“Something is changing,” said Wesley Morris, film critic at large for the New York Times, during his State Of Cinema address at the 59th San Francisco International Film Festival (SFIFF). The topic was race in movies.
Something is definitely changing. But, like most change this profound and important, it’s delicate. Our current cultural climate is bringing forth a plethora of new opportunities for all types of people to represent and redefine all the wrongs that have been written in Hollywood and beyond. Racebending our beloved characters and stories is one such opportunity.
Racebending the Rules
Racebending can be a negative thing, such as when a white character does blackface, yellow face, red face or multi-ethnic face. However, as the current of change grows stronger, so does the reclamation of the term. Reversing the casting roles so that we can have a black Cinderella or a Chinese-American crime-fighting Charlie’s Angel.
Morris says, “POCs are trying to reclaim the space,” calling Sidney Poitier as “Patient Zero for this radicalization.” Poitier’s career is proof that the roles for a black male actor can change, but it will indeed take time and lots of effort — because in American cinema, “once the help, always the help.” If Hollywood has a problem with whitewashing, it’s up to the rest of us of to support the re-coloring of our media.
The Plea for “Accuracy”
If you’ve ever been a part of a mega-fandom like Harry Potter, The Hunger Games or any comic book adaptation ever and you’ve been on the Internet, chances are you understand the fandom’s demand for accurate adaptations. Maybe Hogwarts wasn’t as grand as the some fans thought it would be. It took three whole movies to get Deadpool right.
Then we start crossing into the racism territory, where people will freak the fuck out because Rue was black and now Hermione is, too. These fictional stories have creative liberties — and what better way to exercise them, AND cast more POC than to racebend and re-color a little? Just kidding — a lot.
There’s also the question of historical accuracy, as with Hamilton. As the Huffington Post puts it, Hamilton has created a space on Broadway for black and brown performers that otherwise wouldn’t exist. Opening up roles designed specifically to be played by performers of color means encroaching on that space. To deny an actor of color a role based solely on their portrayed race excludes great stories from being told by great actors. Furthermore, if history is told by the “winners,” how accurate is history any way? I’m looking at you, Columbus Day, Disney’s Pocahontas, etc.
Cheryl Dunye also gave a talk at SFIFF this year. She presented the 20th anniversary of her film The Watermelon Woman and talked about the importance of being Black and queer and making a film that was about black history in cinema. Dunye plays herself as a filmmaker trying to find the actresses behind several “Mammy”-type characters in classic films. The spectrum of characters in the film is amazing, diverse and unafraid to question the status quo.

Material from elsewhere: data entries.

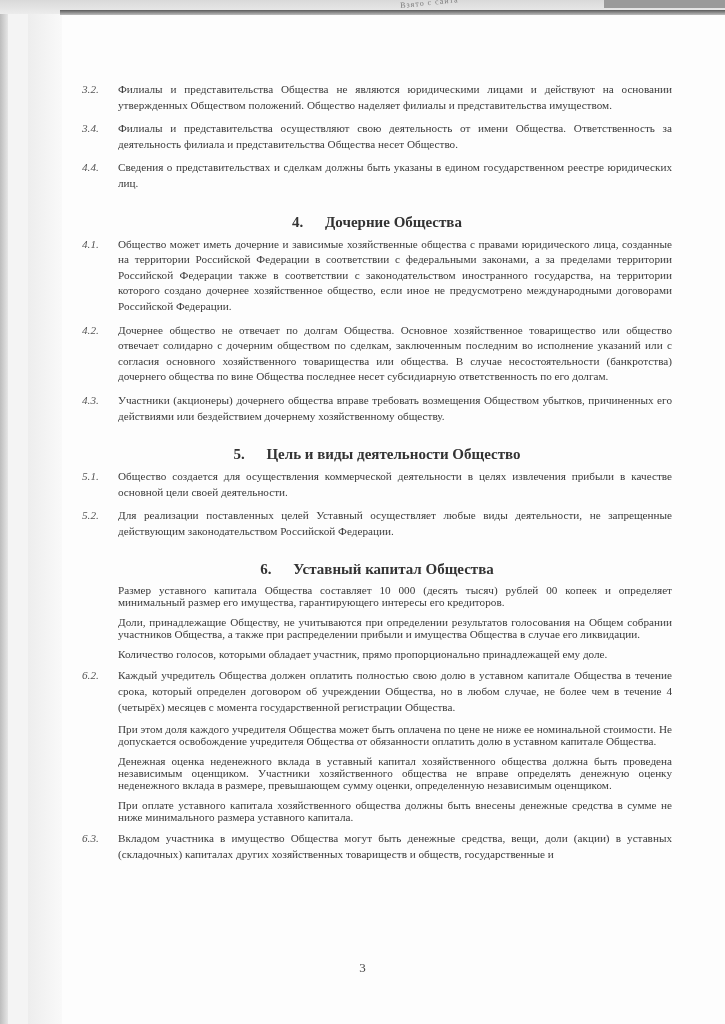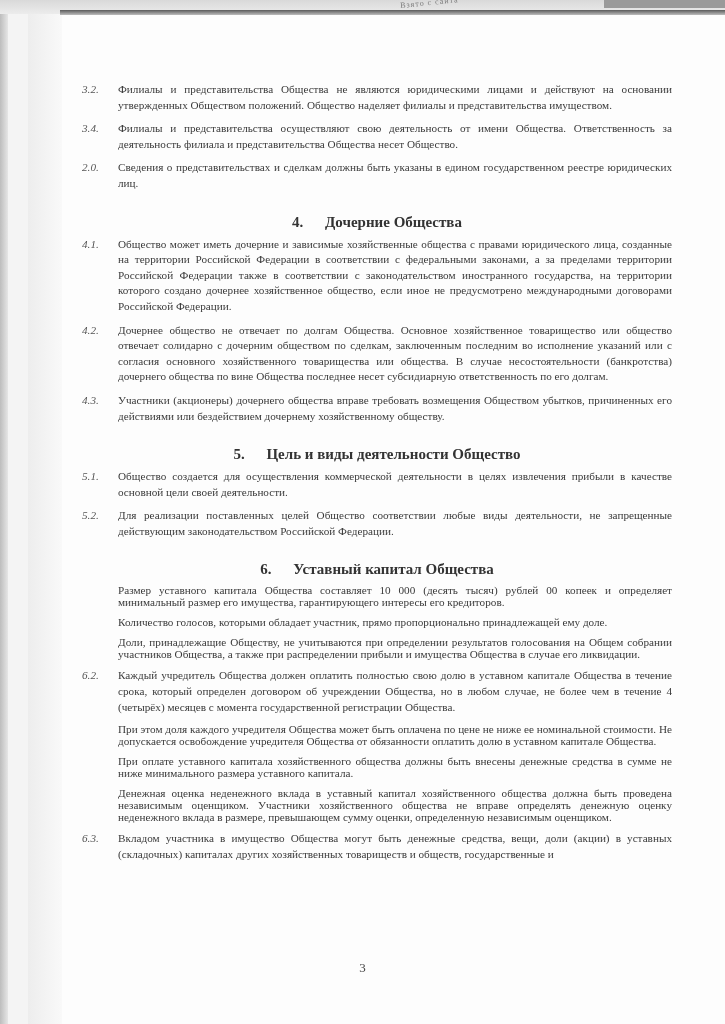"2.0." span.num { text: 2.0 -> 4.4 }
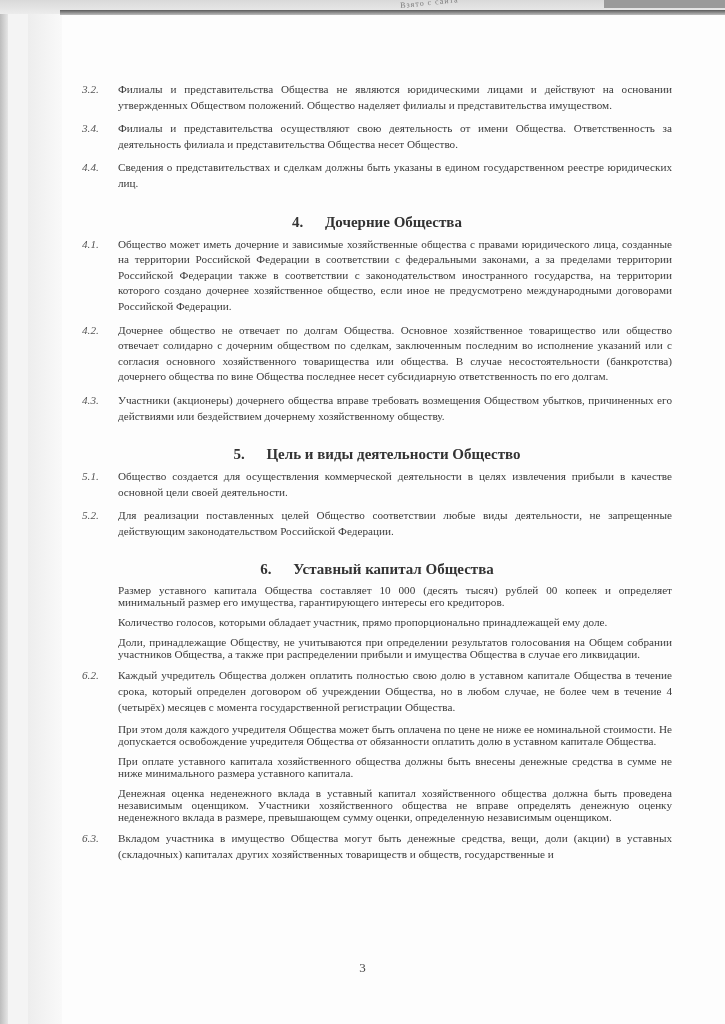"Для реализации поставленных целей" span.text { text: Общество соответствии -> Уставный осуществляет }
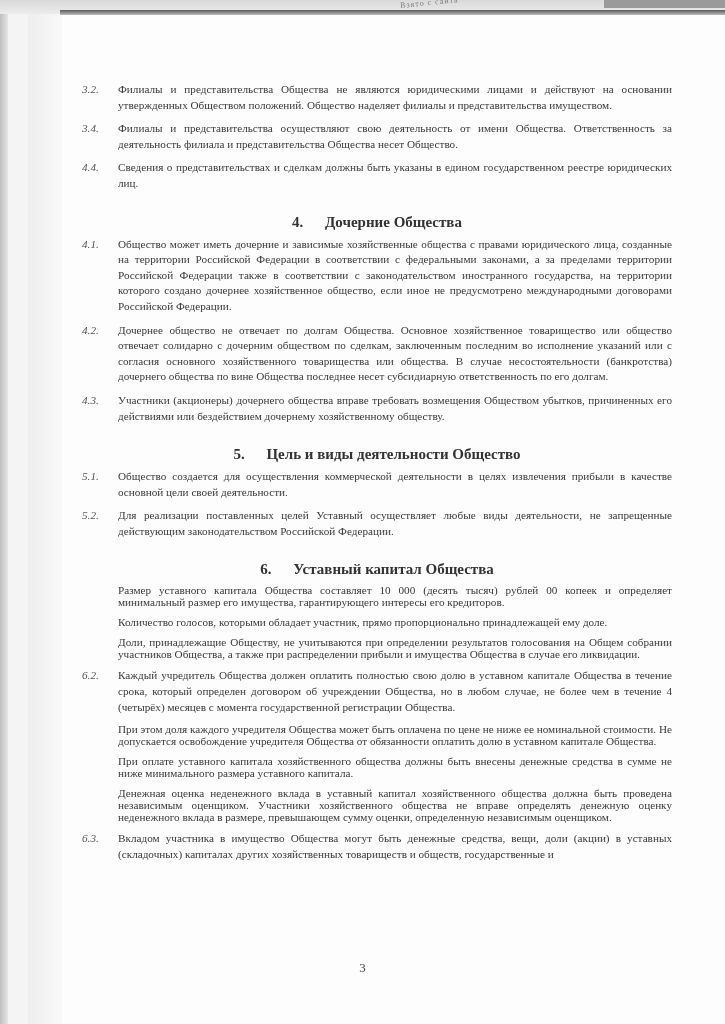"Количество голосов, которыми обладает" div.para { order: before "Доли, принадлежащие Обществу, не" -> after "Доли, принадлежащие Обществу, не" }
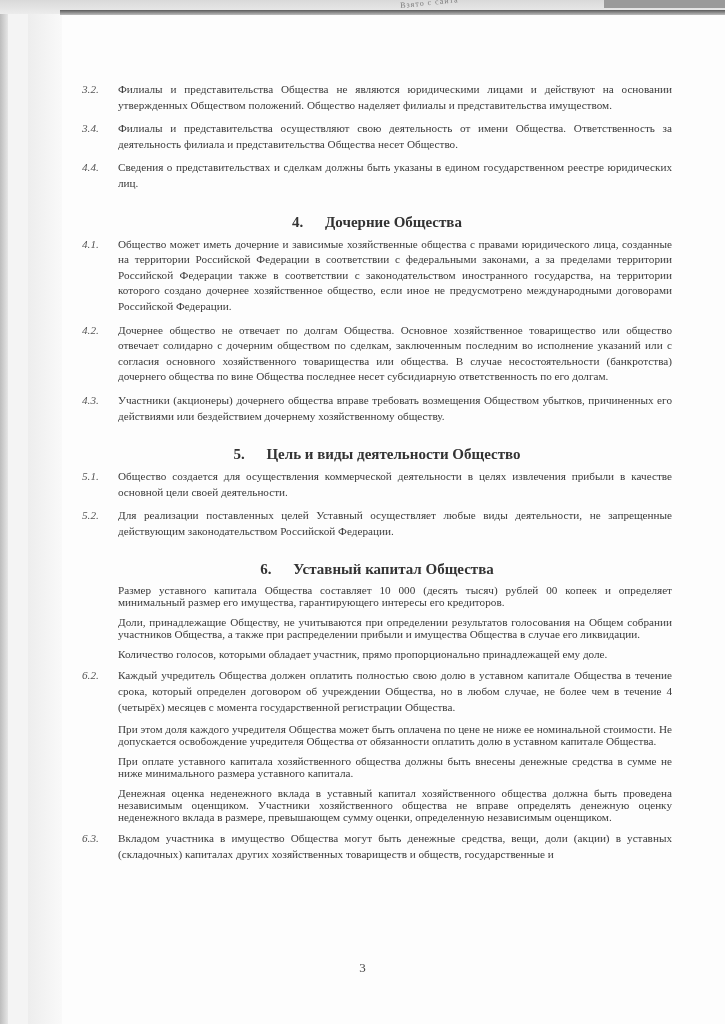"При оплате уставного капитала" div.para { order: before "Денежная оценка неденежного вклада в" -> after "Денежная оценка неденежного вклада в" }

During Dunye’s Q&A, she said that it was time for POC to “make room at the table” because no one was going to make it for them. The change Morris mentioned is being championed by filmmakers like Dunye, who dared to put themselves on screen, So make room at the table, because a new wave of writers, actors, filmmakers and content creators just grabbed a seat. It may be the kid’s table at first, but that’s okay –because we’re too busy coloring to care.